Nortel/bay routers and rancid

stefmit stefmit at comcast.net
Fri Jun 6 11:43:17 UTC 2003


Thank you for your answer.

To clarify a little bit: bcc is [a sort of] enable. After one gets the 
"regular" prompt, certain things can be carried out from there on, but this 
level of CLI is very limited, so additional steps have to be pursued for full 
access to configuration, i.e. moving into bcc. Here is how it usually works:

telnet <bay-router>
Login: <username>
Password: <passwd>
<bay>$ bcc <CR>
bcc> configure
bcc# --> this is (in my opinion) the equivalent of Cisco's enable ... but I 
may be wrong. I was hoping someone has a Bay/Nortel router (really, really 
nobody out there?!?), and can confirm my supposition in regards to how far 
blogin or do-diff should get into.

I guess the only alternative I have is to look into rancid's code, to see if 
the "bcc" assumption is correct, or what else I can do.

Thx again,
Stef

On Thursday 05 June 2003 10:38 pm, you wrote:
> Thu, Jun 05, 2003 at 03:48:53PM -0500, stefmit:
> > Has anybody been able to use rancid with Nortel routers?
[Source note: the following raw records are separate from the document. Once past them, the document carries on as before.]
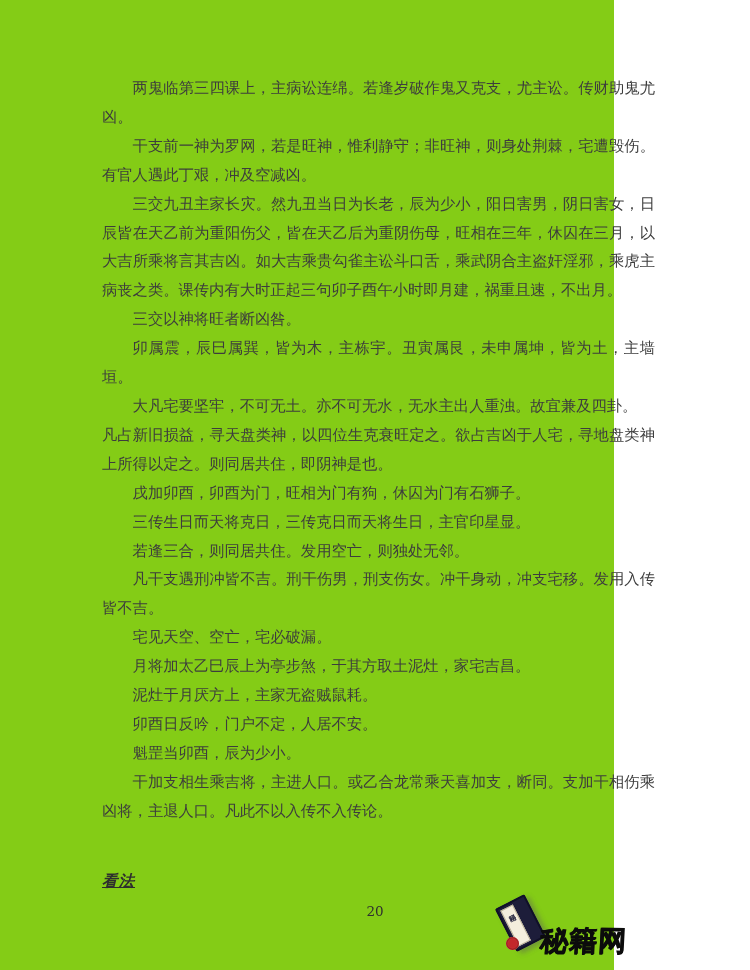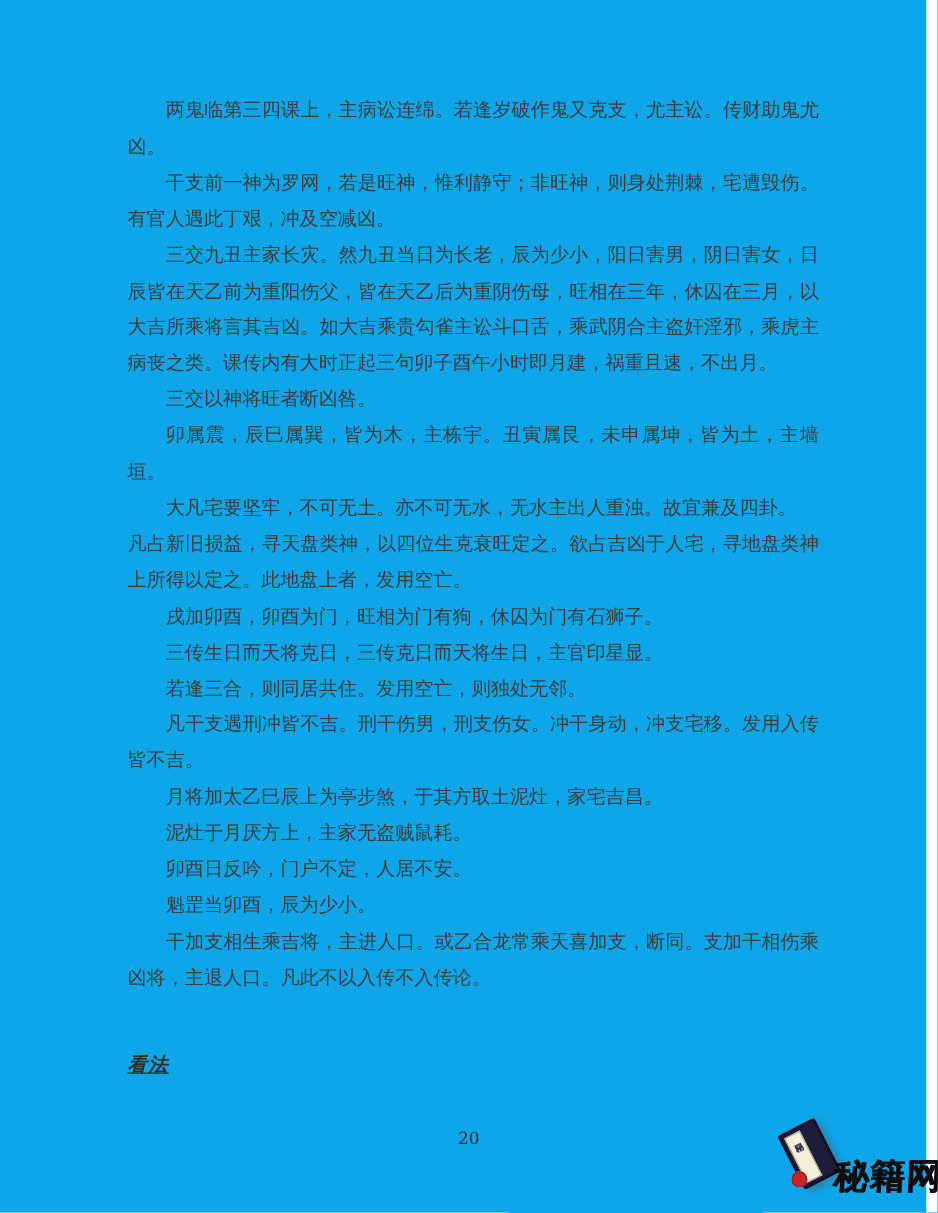--- a/index.html
+++ b/index.html
@@ -10,23 +10,23 @@
     width: 750px;
     height: 970px;
     background: #ffffff;
     position: relative;
     overflow: hidden;
     font-family: "DejaVu Serif", "Liberation Serif", serif;
   }
   .page {
     position: absolute;
     left: 0; top: 0;
-    width: 741px;
+    width: 614px;
     height: 970px;
-    background: #0ea5e9;
+    background: #84cc16;
   }
   .content {
     position: absolute;
     left: 102px;
     top: 74px;
     width: 553px;
     color: #3d3d3d;
   }
   .para {
     margin: 0;
@@ -134,25 +134,26 @@
 <div class="page">
 
   <div class="content">
 
   <p class="para indent">两鬼临第三四课上，主病讼连绵。若逢岁破作鬼又克支，尤主讼。传财助鬼尤凶。</p>
       <p class="para indent">干支前一神为罗网，若是旺神，惟利静守；非旺神，则身处荆棘，宅遭毁伤。有官人遇此丁艰，冲及空减凶。</p>
       <p class="para indent">三交九丑主家长灾。然九丑当日为长老，辰为少小，阳日害男，阴日害女，日辰皆在天乙前为重阳伤父，皆在天乙后为重阴伤母，旺相在三年，休囚在三月，以大吉所乘将言其吉凶。如大吉乘贵勾雀主讼斗口舌，乘武阴合主盗奸淫邪，乘虎主病丧之类。课传内有大时正起三句卯子酉午小时即月建，祸重且速，不出月。</p>
       <p class="para indent">三交以神将旺者断凶咎。</p>
       <p class="para indent">卯属震，辰巳属巽，皆为木，主栋宇。丑寅属艮，未申属坤，皆为土，主墙垣。</p>
       <p class="para indent">大凡宅要坚牢，不可无土。亦不可无水，无水主出人重浊。故宜兼及四卦。</p>
-      <p class="para">凡占新旧损益，寻天盘类神，以四位生克衰旺定之。欲占吉凶于人宅，寻地盘类神上所得以定之。此地盘上者，发用空亡。</p>
+      <p class="para">凡占新旧损益，寻天盘类神，以四位生克衰旺定之。欲占吉凶于人宅，寻地盘类神上所得以定之。则同居共住，即阴神是也。</p>
       <p class="para indent">戌加卯酉，卯酉为门，旺相为门有狗，休囚为门有石狮子。</p>
       <p class="para indent">三传生日而天将克日，三传克日而天将生日，主官印星显。</p>
       <p class="para indent">若逢三合，则同居共住。发用空亡，则独处无邻。</p>
       <p class="para indent">凡干支遇刑冲皆不吉。刑干伤男，刑支伤女。冲干身动，冲支宅移。发用入传皆不吉。</p>
+      <p class="para indent">宅见天空、空亡，宅必破漏。</p>
       <p class="para indent">月将加太乙巳辰上为亭步煞，于其方取土泥灶，家宅吉昌。</p>
       <p class="para indent">泥灶于月厌方上，主家无盗贼鼠耗。</p>
       <p class="para indent">卯酉日反吟，门户不定，人居不安。</p>
       <p class="para indent">魁罡当卯酉，辰为少小。</p>
       <p class="para indent">干加支相生乘吉将，主进人口。或乙合龙常乘天喜加支，断同。支加干相伤乘凶将，主退人口。凡此不以入传不入传论。</p>
       <div class="heading first">看法</div>
     </div>
 
   <div class="footer-pagenum">20</div>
I have a BCN and
> > I have tweaked the configs in all possible ways, but blogin won't go
> > beyond the login (first level) ... i.e. never kicking in bcc. And -
> > besides that - when doing blogin, vs. a regular telnet, I cannot log out
> > - I have to CTRL/C the process.
>
> i do not have one myself and i dont know what "bcc" is.  but, if you get
> logged-in, followed by a prompt and then can not do anything, i would
> suspect that your .cloginrc is misconfigured if the bcn has a concept
> of "enable" (or entering privledged mode).
>
> see the autoenable .cloginrc knob.